*** Data provided ***

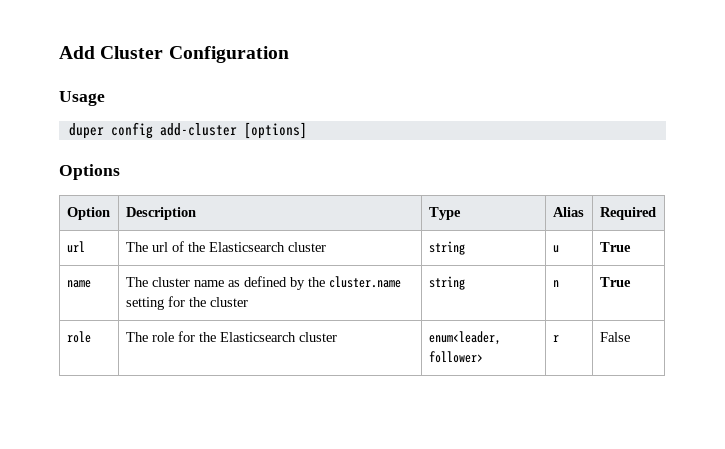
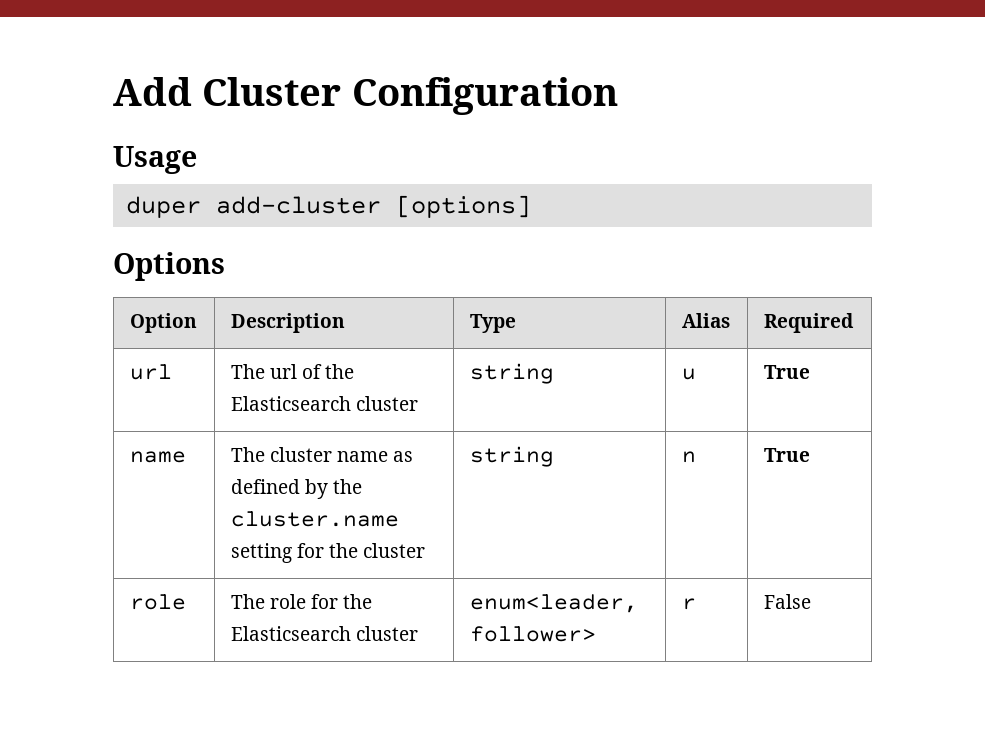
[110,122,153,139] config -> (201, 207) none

*** End of Data provided ***
*** Data provided ***

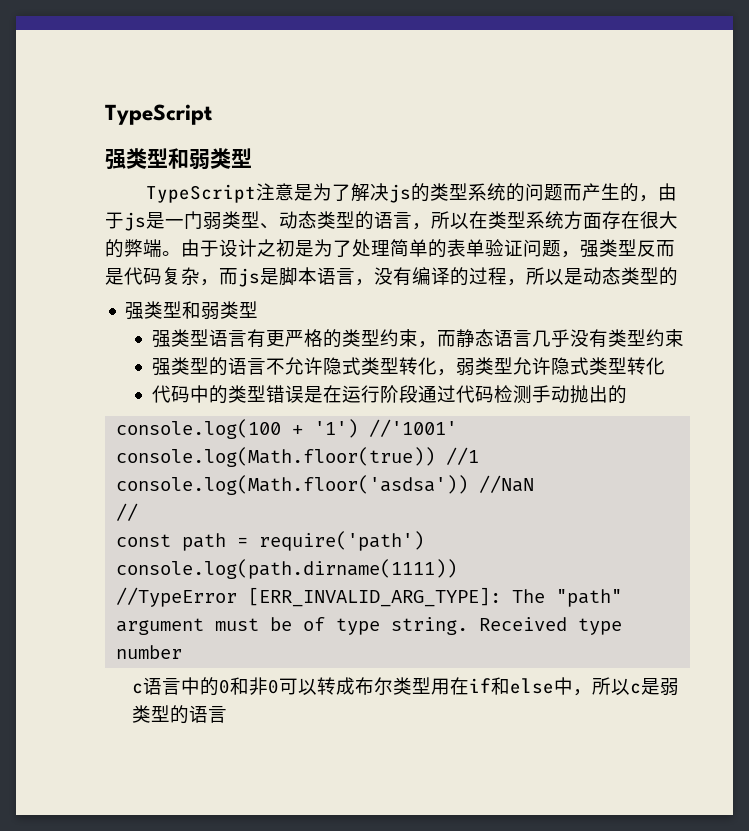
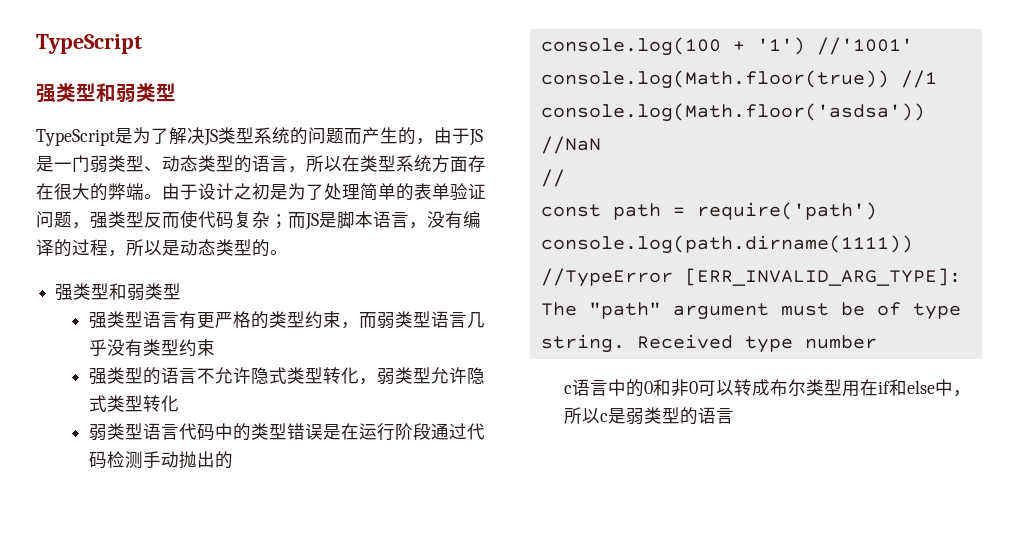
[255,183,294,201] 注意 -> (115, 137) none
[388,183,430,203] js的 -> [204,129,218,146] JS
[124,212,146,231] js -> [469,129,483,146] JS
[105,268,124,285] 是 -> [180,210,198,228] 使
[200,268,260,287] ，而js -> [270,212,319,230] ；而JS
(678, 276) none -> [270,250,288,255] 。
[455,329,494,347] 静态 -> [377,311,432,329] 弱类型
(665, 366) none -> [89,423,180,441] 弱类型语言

*** End of Data provided ***

• **Required work**:
In the data above, which lines lie between the line with "[105,268,124,285] 是 -> [180,210,198,228] 使" and the line with "(665, 366) none -> [89,423,180,441] 弱类型语言", inclusive? Print those lines exactly and nothing else.

• **Exercise response**:
[105,268,124,285] 是 -> [180,210,198,228] 使
[200,268,260,287] ，而js -> [270,212,319,230] ；而JS
(678, 276) none -> [270,250,288,255] 。
[455,329,494,347] 静态 -> [377,311,432,329] 弱类型
(665, 366) none -> [89,423,180,441] 弱类型语言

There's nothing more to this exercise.